Omit the pictures and retype only the lines from the one containing "margin-left: 33px ->" through the end of the listing, both ends included.

-*-*-

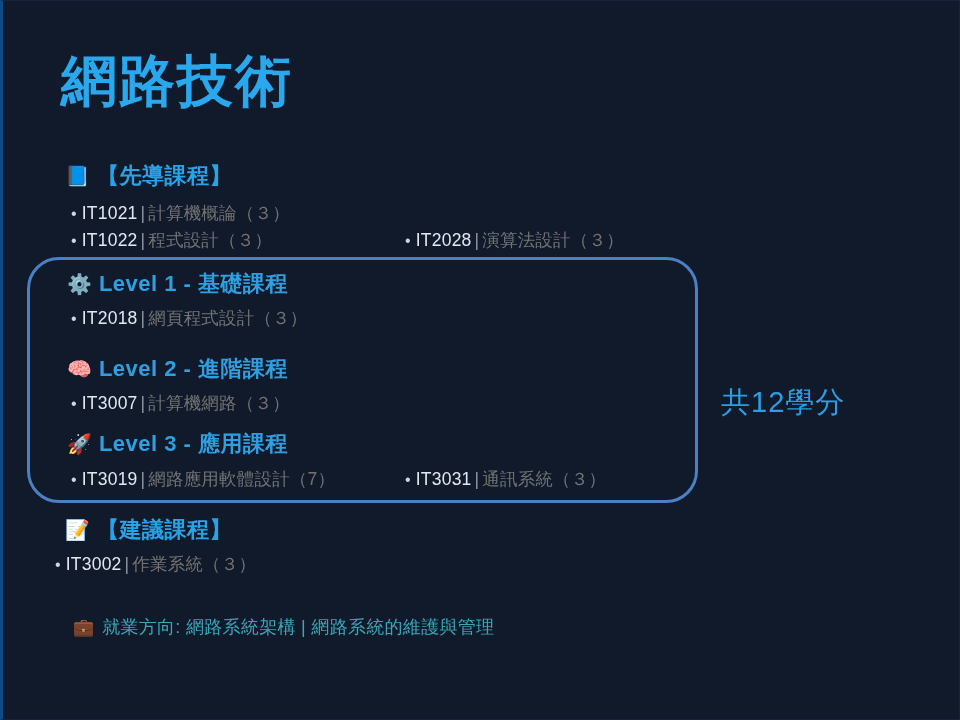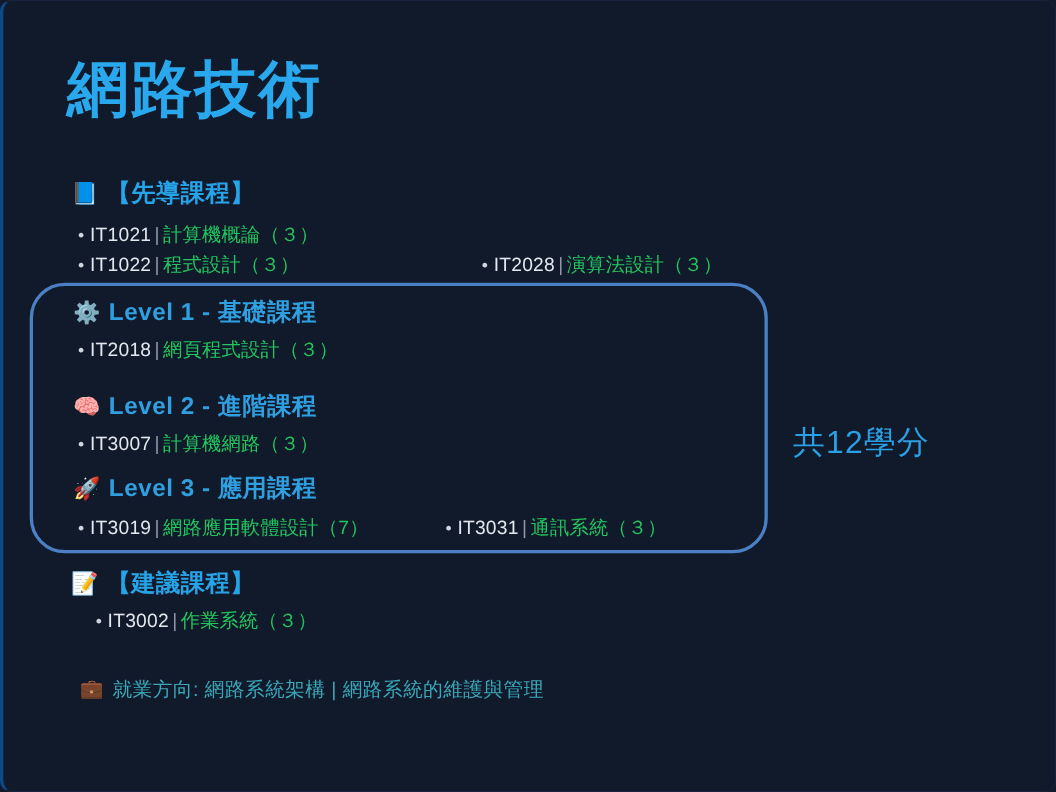"網路技術" #slide { border-radius: 11px -> none }
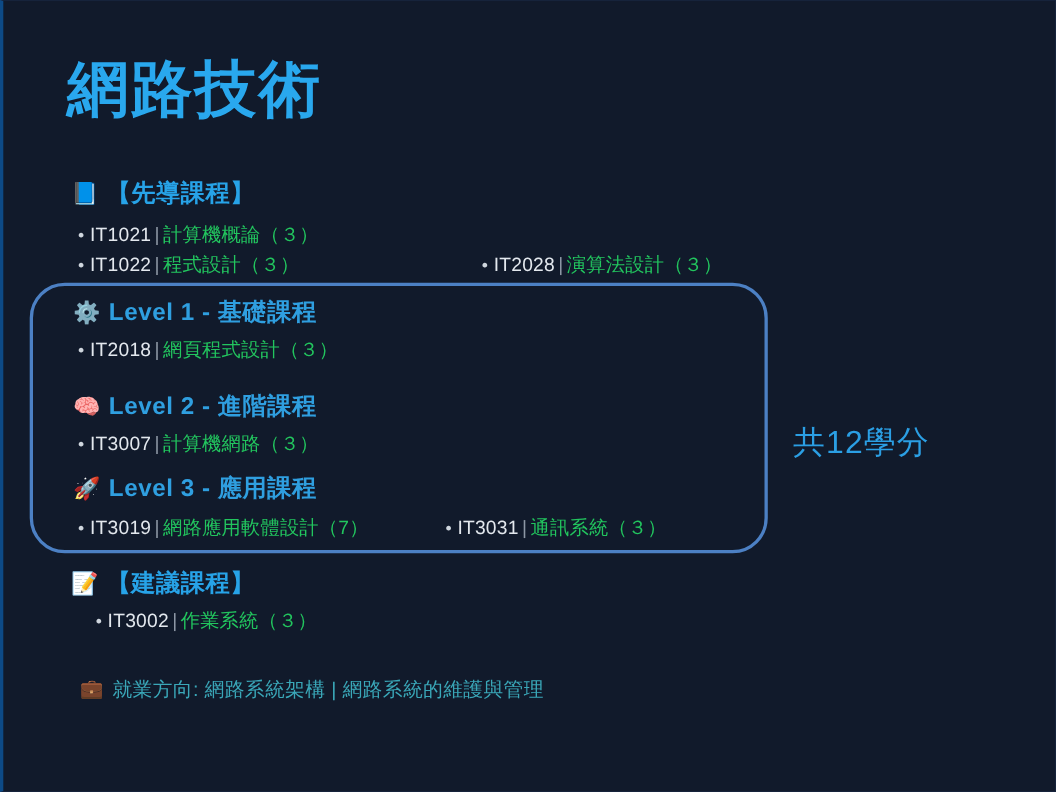"計算機概論（３）" .course-item .name { color: #22c55e -> #737373 }
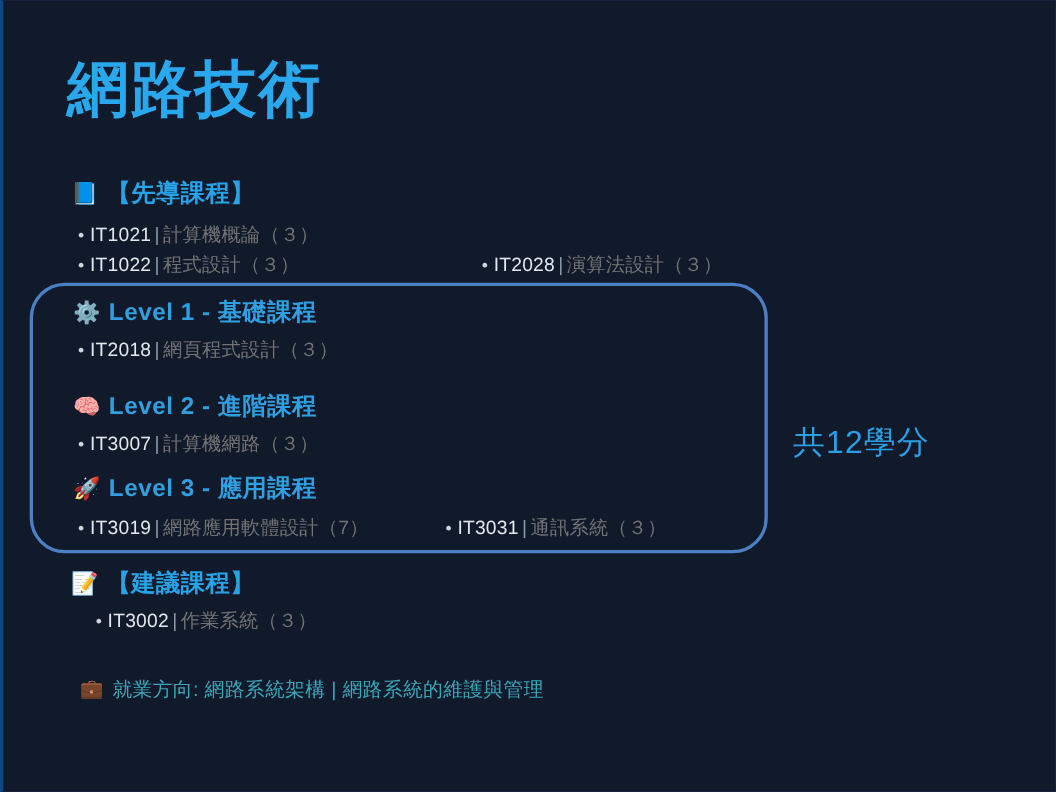"• IT2028 | 演算法設計（３）" div.course-item { margin-left: 33px -> none }
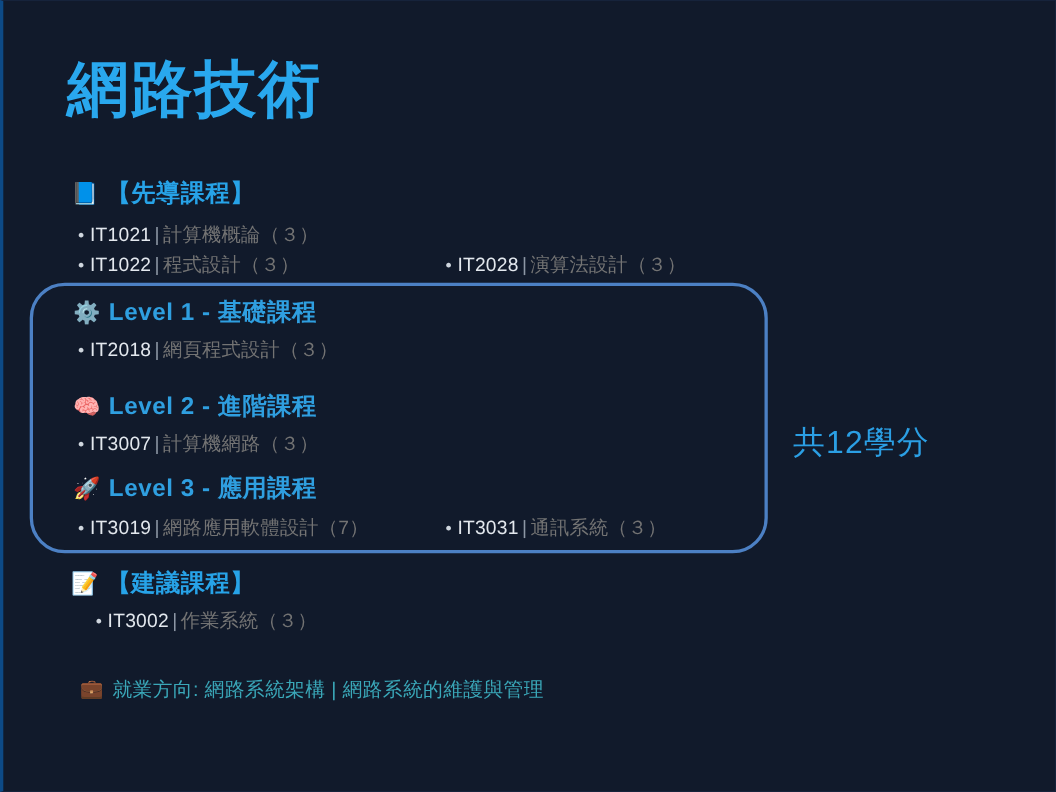"• IT3002 | 作業系統（３）" div.course-item { left: 84px -> 52px }
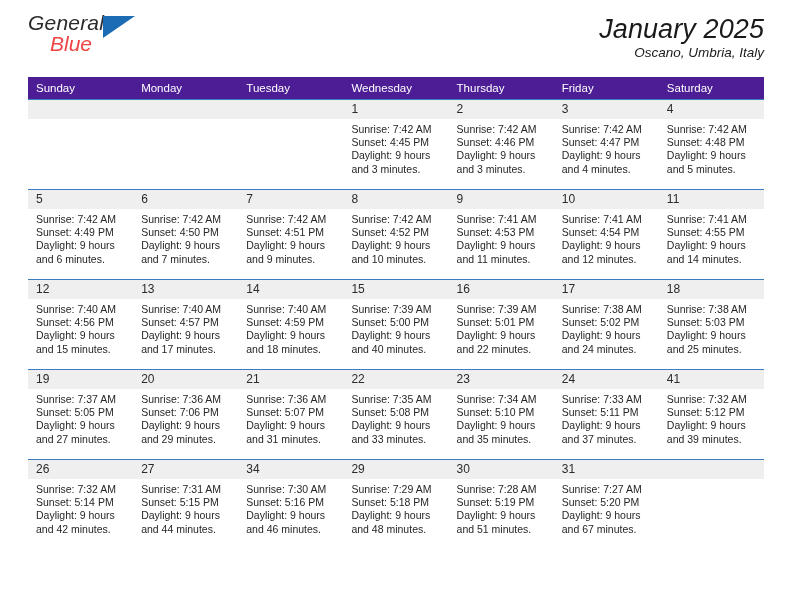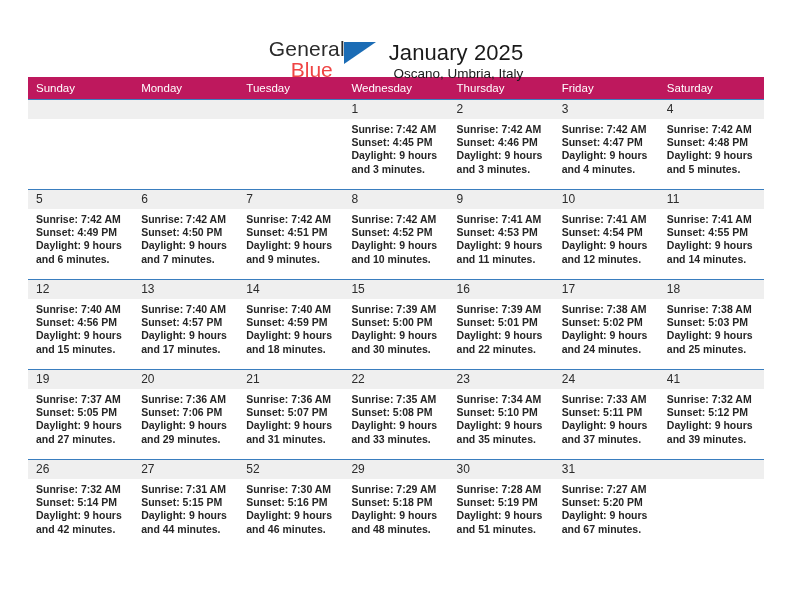"General" .header { font-style: none -> italic; justify-content: center -> space-between; padding-top: 38px -> 12px }
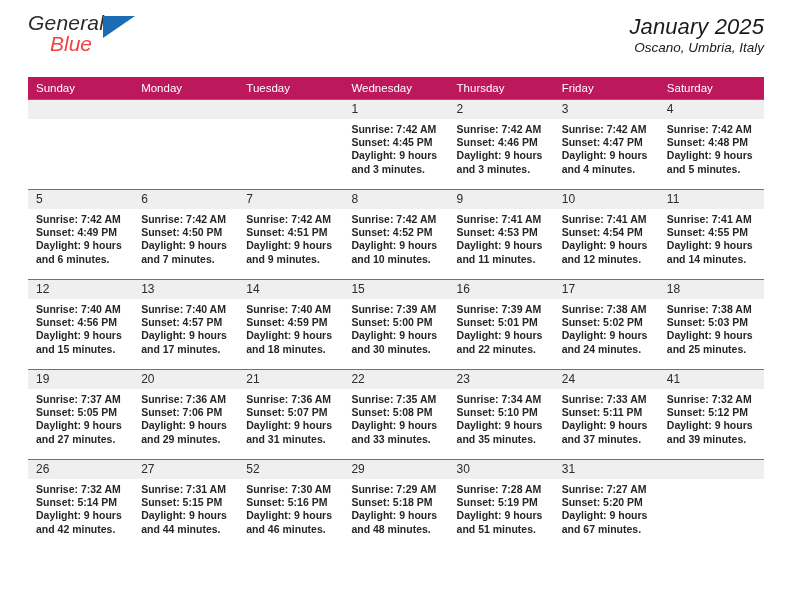"January 2025" .cal-title { font-size: 22px -> 27px }
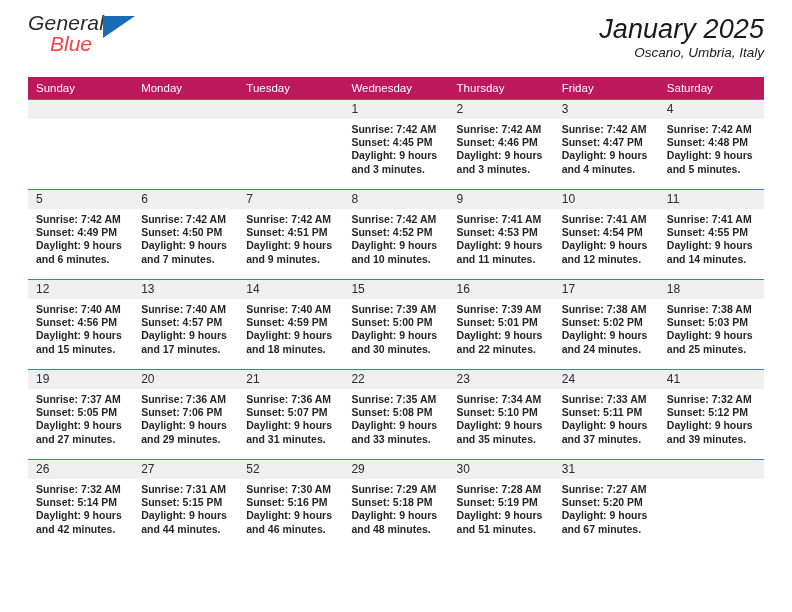"Sunday" .calendar th { background: #be185d -> #4c1d95 }
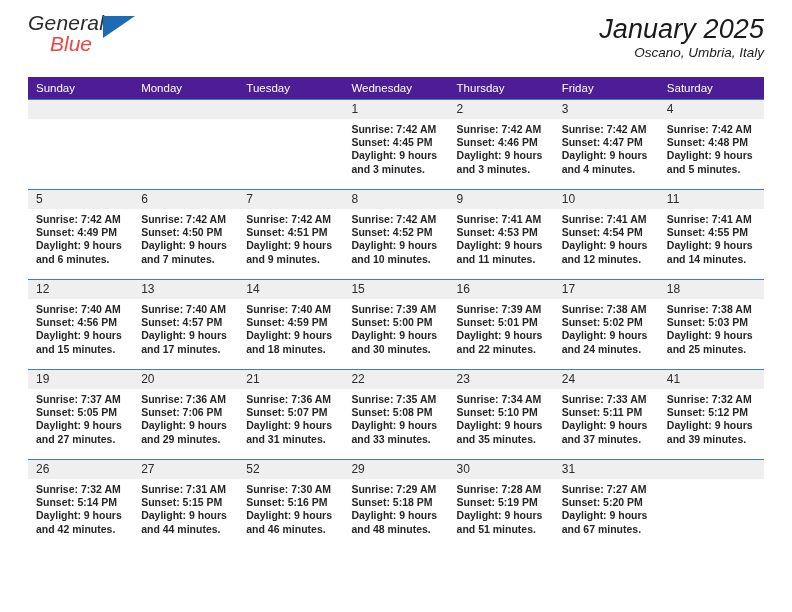"Sunrise: 7:42 AM" .info { font-weight: bold -> none }
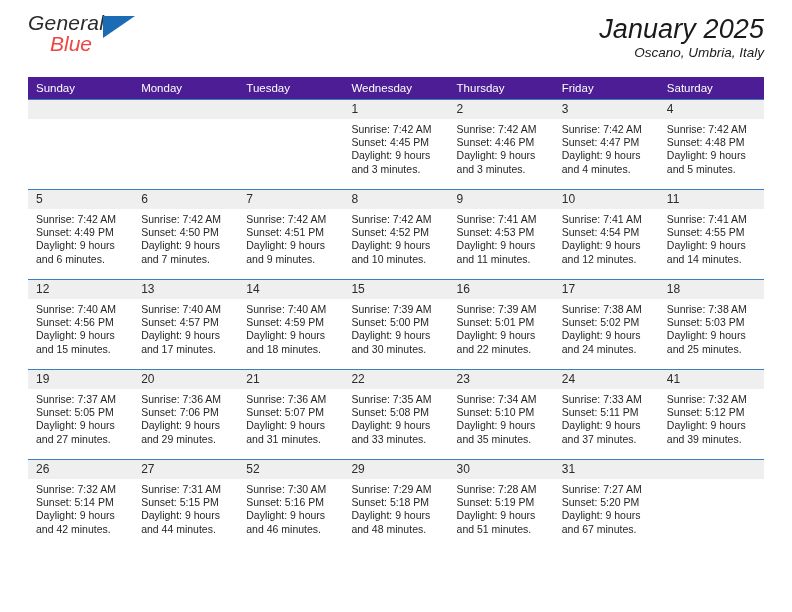"and 30 minutes." div { text: 30 -> 40 }
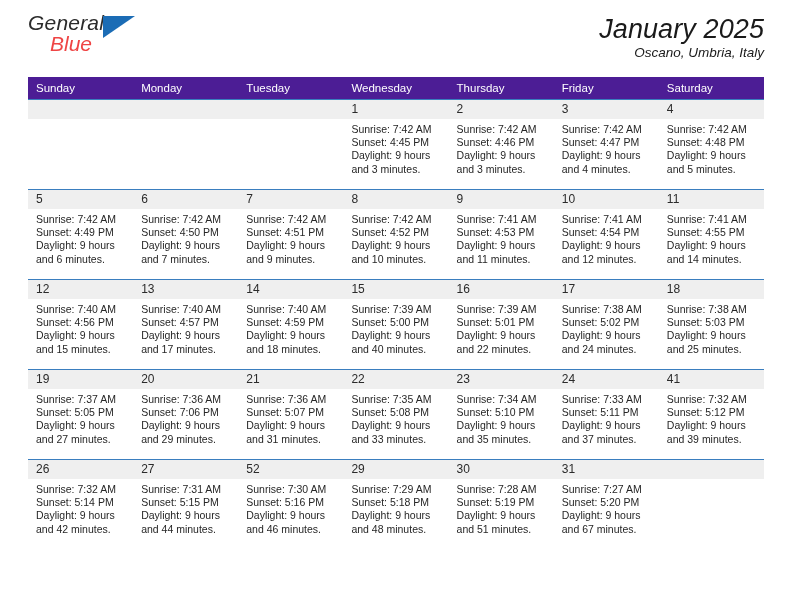"52" div.daynum { text: 52 -> 34 }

-*-*-

## Solution
"• IT2028 | 演算法設計（３）" div.course-item { margin-left: 33px -> none }
"• IT3002 | 作業系統（３）" div.course-item { left: 84px -> 52px }
"General" .header { font-style: none -> italic; justify-content: center -> space-between; padding-top: 38px -> 12px }
"January 2025" .cal-title { font-size: 22px -> 27px }
"Sunday" .calendar th { background: #be185d -> #4c1d95 }
"Sunrise: 7:42 AM" .info { font-weight: bold -> none }
"and 30 minutes." div { text: 30 -> 40 }
"52" div.daynum { text: 52 -> 34 }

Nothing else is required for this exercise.